Damnées de la terre : en quête d'emploi, des Birmanes mariées de force en Chine

Attirées par la promesse d'un travail en Chine, des milliers de jeunes Birmanes pauvres passent la frontière. Mais nombre d'entre elles, victimes de trafiquants, se retrouvent mariées de force.
Image
Birmanes
Une militante de la Ligue des femmes de Myanmar, lors de la journée internationale des droits des femmes, manifestaient avec le portrait de Aung San Suu Kyi pour que la condition des Birmanes soit enfin prise en compte
AP Photo/Manish Swarup
Partager4 minutes de lecture
Un matin d'avril, Kyi Pyar Soe, 22 ans, a disparu "sans rien dire", raconte Mya Soe, son père. "Elle est partie après une dispute avec sa sœur cadette. Sa mère l'a réprimandée et elle a tout quitté", ajoute-t-il. La famille vit dans un petit village de tentes et de maisons en bambou à une heure de Rangoun, la capitale économique birmane.

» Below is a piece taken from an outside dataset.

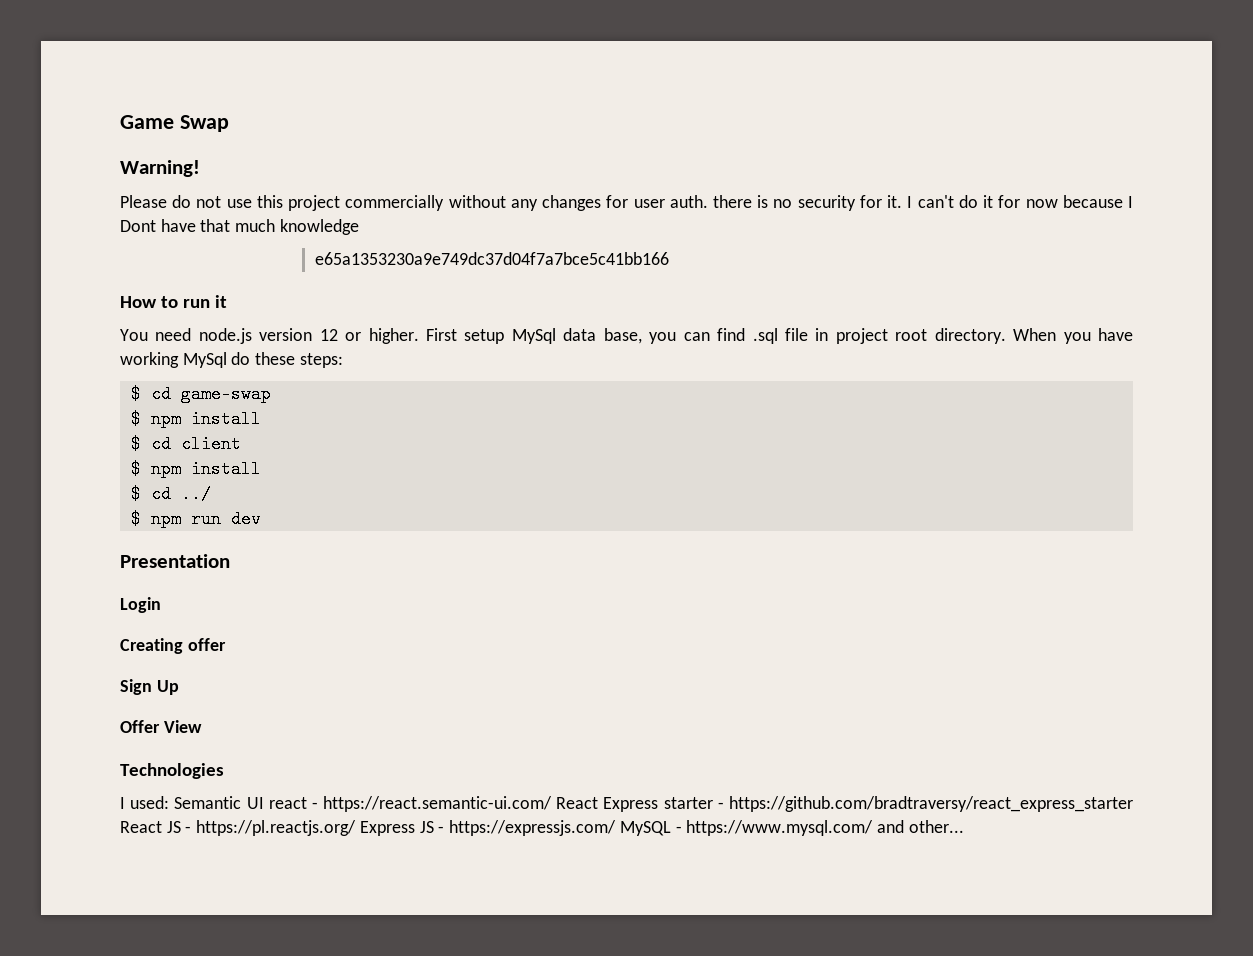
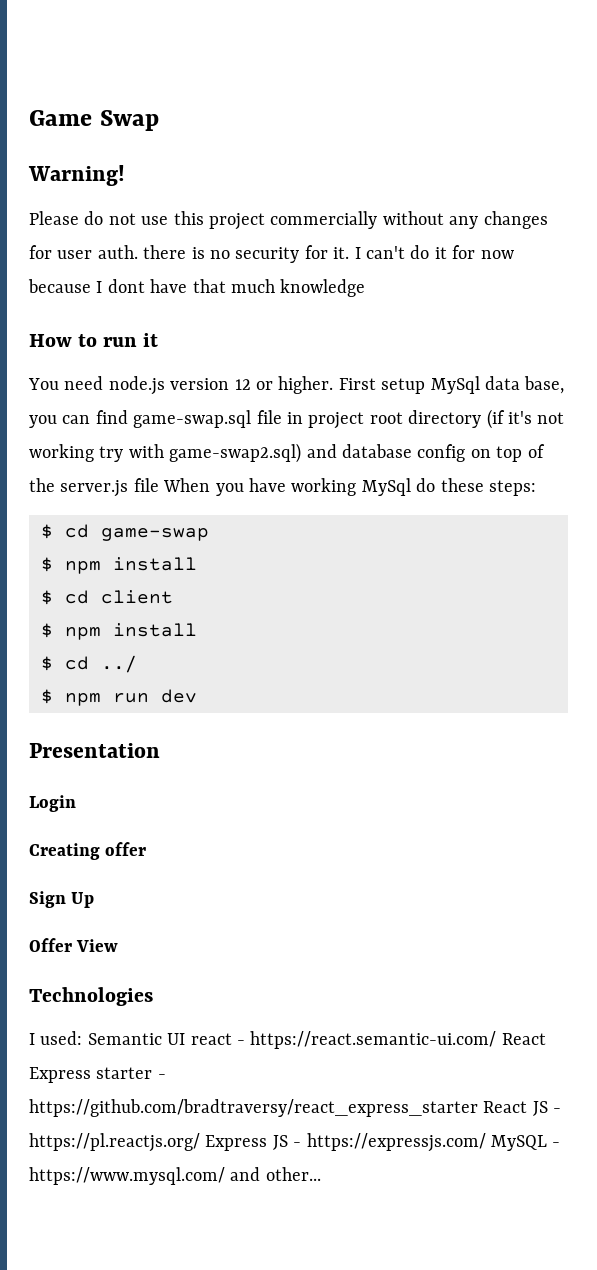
[120,220,156,232] Dont -> [107,279,145,293] dont
[314,252,669,265] // e65a1353230a9e749dc37d04f7a7bce5c41bb166 -> (366, 288) none
[752,328,778,344] .sql -> [133,410,252,428] game-swap.sql
[934,328,1006,344] directory. -> [408,409,565,429] [29,443,545,463] [29,478,159,497] directory (if it's not working try with game-swap2.sql) and database config on top of the server.js file

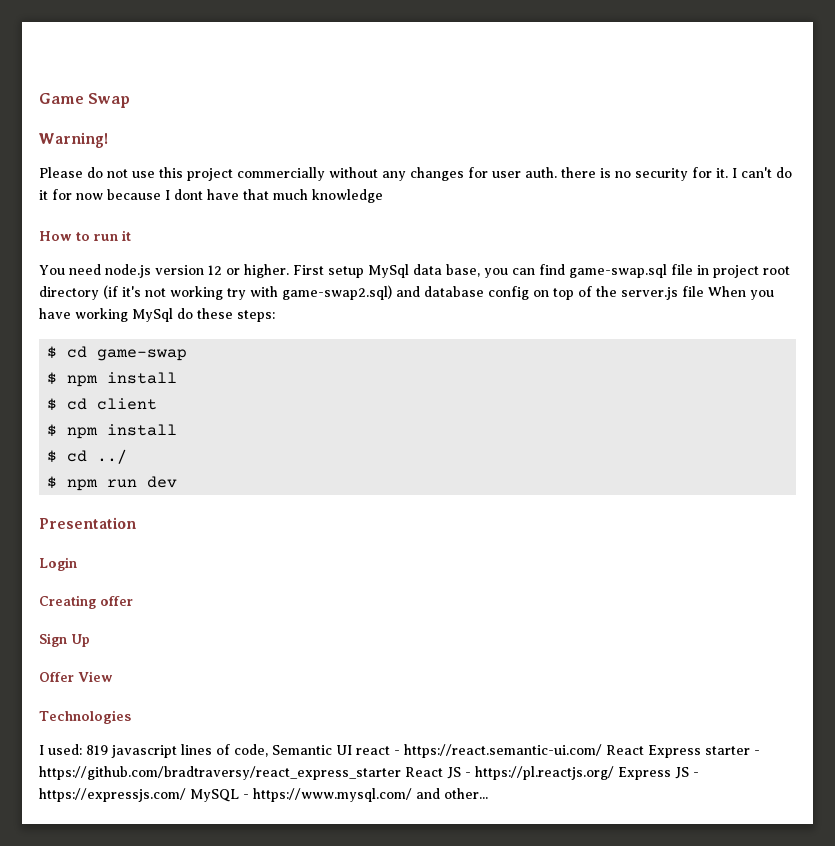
(83, 1038) none -> [86,744,268,758] 819 javascript lines of code,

Mya Soe ne savait pas à ce moment-là que sa fille était en route pour la Chine après avoir reçu une promesse d'emploi de domestique payé 190 euros par mois. Soit beaucoup plus que ce qu'elle peut espérer en Birmanie. Kyi Pyar Soe et l'amie qui l'accompagnait ont rejoint la ville frontalière de Muse, en Etat Shan, avant de passer en Chine, tous frais de transports payés par les trafiquants.

Mais une fois dans la province chinoise du Yunnan, cela a tourné au cauchemar. "Elles ont été conduites dans la maison d'une femme qui a fait venir plusieurs hommes chinois pour qu'ils puissent voir les jeunes filles", a expliqué un officier de police birman, sous le couvert de l'anonymat, ayant travaillé sur l'affaire. "Et elle leur a dit qu'elles devaient épouser un homme chinois".

Conséquences de la politique de l’enfant unique en Chine : un déséquilibre dévastateur entre les sexes


En Chine, la politique de l'enfant unique appliquée pendant plus de trois décennies a créé un déséquilibre dévastateur entre les sexes. En 2014, il est né 116 garçons pour 100 filles. Beaucoup de Chinois se tournent vers l'étranger et notamment la Birmanie pour trouver une femme, parfois via un mariage arrangé.

La Birmanie est louée par la communauté internationale pour avoir organisé des élections historiques et permis l'arrivée au pouvoir du premier gouvernement civil depuis des décennies emmené par une femme, prix Nobel de la paix, Aung San Suu Kyi.

Toutefois, en ce mois de juin 2016, cette démocratie naissante vient de subir un revers : les Etats-Unis ont placé le pays sur leur liste noire des Etats ne combattant pas assez le trafic d'êtres humains. Un rapport du département d'Etat note que la Birmanie est "un pays source pour des hommes, des femmes et des enfants soumis au travail forcé et des femmes et des enfants soumis à la traite sexuelle, en Birmanie et hors de Birmanie".

La Birmanie a jugé "regrettable" ce jugement, soulignant que le nouveau gouvernement civil tente de "protéger ses travailleurs immigrés et les victimes du trafic d'êtres humains et du travail forcé".

Un trafic de Birmanes en hausse


Plus de 3000 personnes auraient été victimes de trafic vers la Chine depuis 2006, d'après des chiffres officiels. "Deux mille sont des femmes et 4% sont des enfants de moins de 18 ans", estime Ye Win Aung, policier birman chargé de la prévention de la traite d'êtres humains. Mais pour les associations, ils seraient bien plus nombreux.

D'après la Kachin Women's Association Thailand (Kwat), une ONG basée en Thaïlande et portant secours aux Birmanes vendues comme épouses en Chine, un quart des victimes ont moins de 18 ans. Et la "situation s'aggrave en raison des combats dans certaines régions et de l'accaparement des terres", qui prive les paysans de leur moyen de subsistance, explique Moon Nay Li, secrétaire de la Kwat.

La Thaïlande voisine attire aussi des milliers de Birmans pauvres à la recherche d'un travail et nombre d'entre eux sont employés dans des conditions terribles dans des usines de poissons ou sur des chantiers.

Kyi Pyar Soe, pour sa part, a évité le pire. Elle a réussi grâce à une Birmane vivant en Chine à échapper au mariage forcé et à fuir pour retourner près des siens. Elle a trouvé refuge dans un foyer pour femmes géré par le gouvernement à Rangoun. Elle va y suivre une formation professionnelle avec l'espoir de trouver un travail et de ne plus être obligée de risquer sa vie.